Spreads have rallied on paper company MeadWestvaco Corp.'s benchmark 6.85% notes of '12, and at least one portfolio manager is looking to reduce exposure. J.P. Weaver, who oversees $1 billion in taxable fixed-income at McGlinn Capital Management in Wyomissing, Pa., sees Mead's bonds as a typical example of a credit that may be overdone in the corporate spread rally that has endured since October.
In late October, the 10-year (Baa2/BBB) Mead bonds were at 210 basis points over Treasuries. Last Tuesday, they were bid at 138 basis points over the curve. Weaver argues that Mead's financials do not justify current levels if the economy continues to struggle. "We're talking about a highly levered paper company that has asbestos issues," he says.

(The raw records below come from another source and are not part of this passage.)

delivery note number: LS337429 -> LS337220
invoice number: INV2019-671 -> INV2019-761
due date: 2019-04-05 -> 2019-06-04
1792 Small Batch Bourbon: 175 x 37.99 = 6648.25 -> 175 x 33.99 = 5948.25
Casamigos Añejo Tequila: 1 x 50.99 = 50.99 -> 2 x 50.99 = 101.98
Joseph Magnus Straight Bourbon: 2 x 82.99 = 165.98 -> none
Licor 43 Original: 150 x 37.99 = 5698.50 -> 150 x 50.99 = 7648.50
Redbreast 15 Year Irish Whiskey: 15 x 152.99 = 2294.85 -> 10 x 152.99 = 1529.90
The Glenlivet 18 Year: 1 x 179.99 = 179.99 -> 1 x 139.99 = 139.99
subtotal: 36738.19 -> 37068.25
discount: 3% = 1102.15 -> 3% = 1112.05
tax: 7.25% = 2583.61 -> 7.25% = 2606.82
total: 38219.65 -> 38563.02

Mark Altherr, analyst at Credit Suisse First Boston, says the sale would make sense, pointing out that Mead's spread levels have actually retraced all of the widening they suffered since the company disclosed exposure to asbestos-related issues in its quarterly report for the second quarter last year. Leverage, he argues, while not low, is less of a concern relative to other companies in the paper and forest products sector. But he also notes technical factors suggesting that Mead's 10-year issue is overpriced. For example, it trades at a tighter spread relative to its 30-year issue than the 10-year bonds of International Paper, Weyerhauser Co. or Sappi Ltd.